NEW YORK - Reps. Eliot Engel (D-N.Y.), Tammy Baldwin (D-Wis.) and 33 cosponsors introduced a resolution in the House of Representatives on Wednesday (H.Con.Res. 92) to recognize and support GLSEN's 13th annual National Day of Silence on April 17
"GLSEN would like to express our gratitude to Representatives Eliot Engel, Tammy Baldwin and the 33 cosponsors who are adding their voice to the hundreds of thousands of students who will take a vow of silence on April 17," GLSEN Executive Director Eliza Byard said. "A week after GLSEN's lobby day in Washington, D.C., we are already seeing the impact young people can have on our democracy."
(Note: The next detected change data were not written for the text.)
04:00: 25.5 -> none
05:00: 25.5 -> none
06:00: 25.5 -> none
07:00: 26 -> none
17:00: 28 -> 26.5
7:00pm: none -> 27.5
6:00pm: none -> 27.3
Students will take some form of a vow of silence on April 17 to bring attention to anti-lesbian, gay, bisexual and transgender (LGBT) name-calling, bullying and harassment in schools. Students from more than 7,500 middle and high schools participated in 2008.
"Sadly, violence and discrimination against LGBT youth is all-too-common in American schools," said Rep. Engel, who along with Rep. Baldwin introduced a similar resolution last year. "It is a national disgrace that students feel threatened in school simply because of their sexual orientation. As a former public school teacher, I am proud to introduce this resolution. Americans need to know that thousands of children each day go to school deprived of a happy adolescence because of the insensitivity and cruelty shown by some fellow students, teachers, staff and parents."
Added Rep. Baldwin: "Lesbian, gay, bisexual, and transgender students continue to face pervasive harassment and victimization in schools. As students use their silence to demand safe schools, we in Congress must use our voices to support them."
Nearly 9 out of 10 LGBT youth (86.2%) reported being verbally harassed at school in the past year because of their sexual orientation, nearly half (44.1%) reported being physically harassed and about a quarter (22.1%) reported being physically assaulted, according to GLSEN's 2007 National School Climate Survey of more than 6,000 LGBT students.
Additionally 60.8% of LGBT students said they felt unsafe at school because of their sexual orientation, and nearly a third (32.7%) said they had missed a day of school in the past month because of feeling unsafe.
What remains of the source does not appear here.